# EXERCISE
Everything from the line containing "(827, 493) none" through the end of the entries should be transcribed exactly. Leave out all other lines.

# RECORDS TO USE

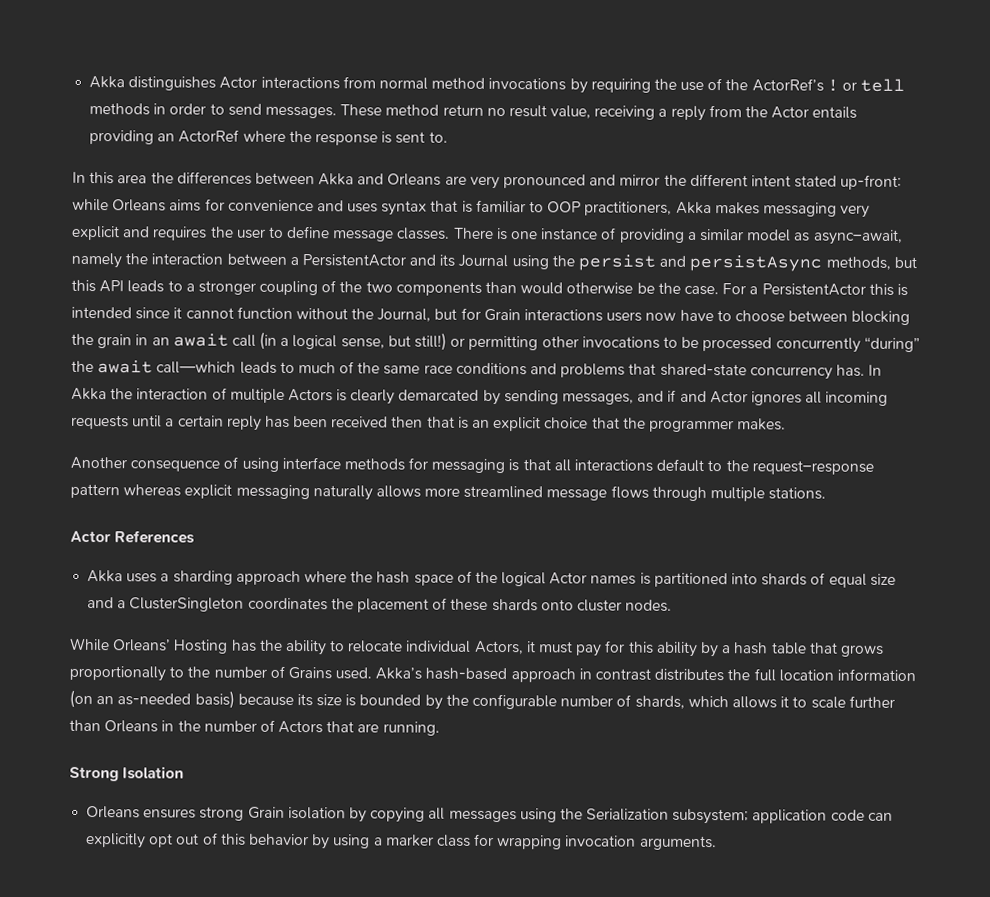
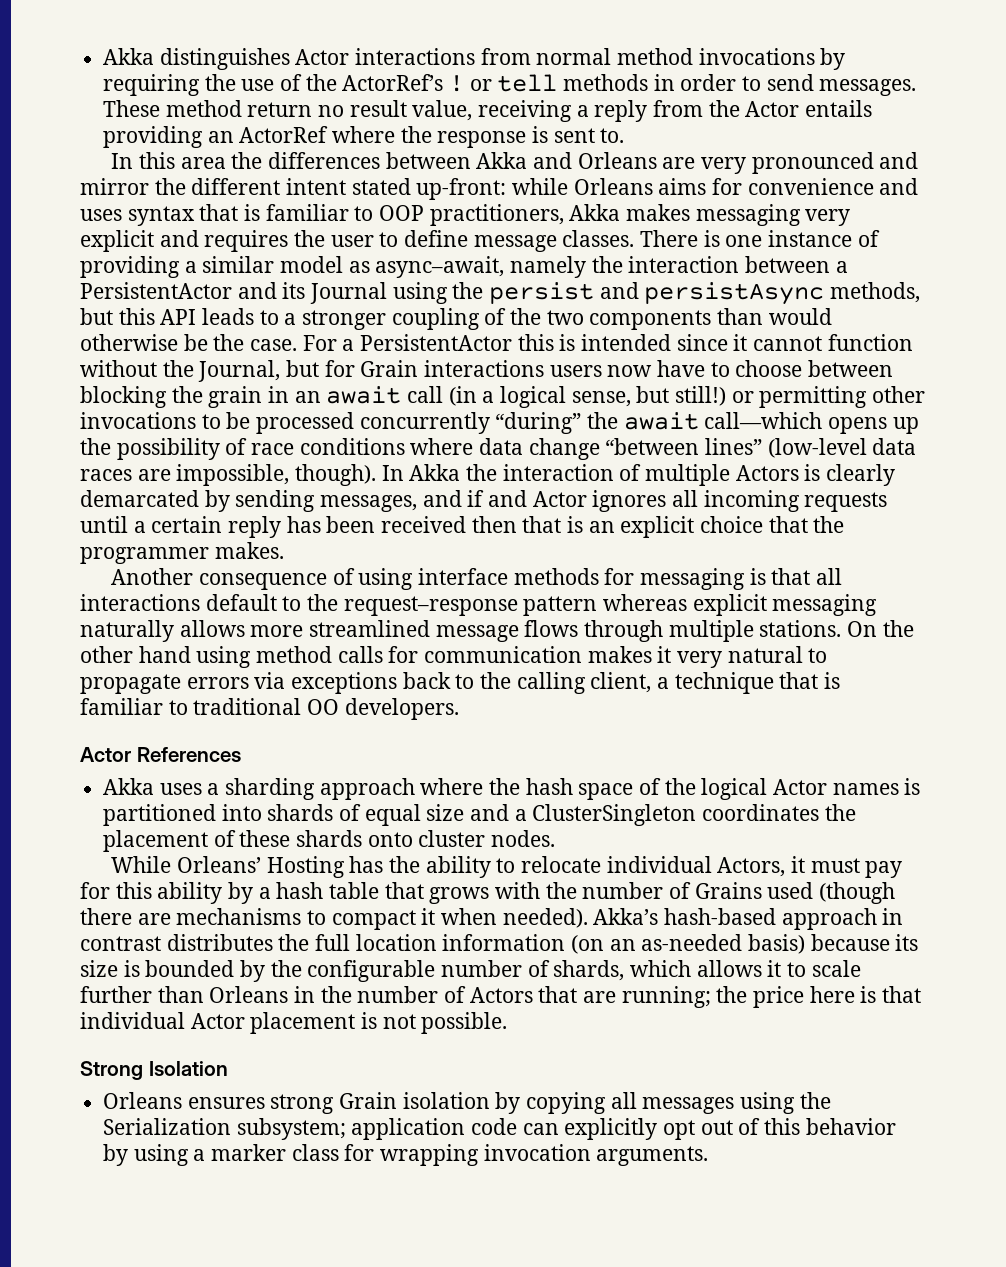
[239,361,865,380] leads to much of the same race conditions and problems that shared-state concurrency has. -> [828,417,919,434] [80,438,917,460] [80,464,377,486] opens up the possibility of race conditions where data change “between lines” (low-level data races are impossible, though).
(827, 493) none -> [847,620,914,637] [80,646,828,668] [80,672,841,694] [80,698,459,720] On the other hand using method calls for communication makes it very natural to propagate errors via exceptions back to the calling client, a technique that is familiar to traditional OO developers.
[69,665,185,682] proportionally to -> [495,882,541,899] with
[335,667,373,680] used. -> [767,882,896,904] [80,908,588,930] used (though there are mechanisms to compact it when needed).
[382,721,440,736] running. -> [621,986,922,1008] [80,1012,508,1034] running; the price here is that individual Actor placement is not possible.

# SOLUTION TO THIS TASK
(827, 493) none -> [847,620,914,637] [80,646,828,668] [80,672,841,694] [80,698,459,720] On the other hand using method calls for communication makes it very natural to propagate errors via exceptions back to the calling client, a technique that is familiar to traditional OO developers.
[69,665,185,682] proportionally to -> [495,882,541,899] with
[335,667,373,680] used. -> [767,882,896,904] [80,908,588,930] used (though there are mechanisms to compact it when needed).
[382,721,440,736] running. -> [621,986,922,1008] [80,1012,508,1034] running; the price here is that individual Actor placement is not possible.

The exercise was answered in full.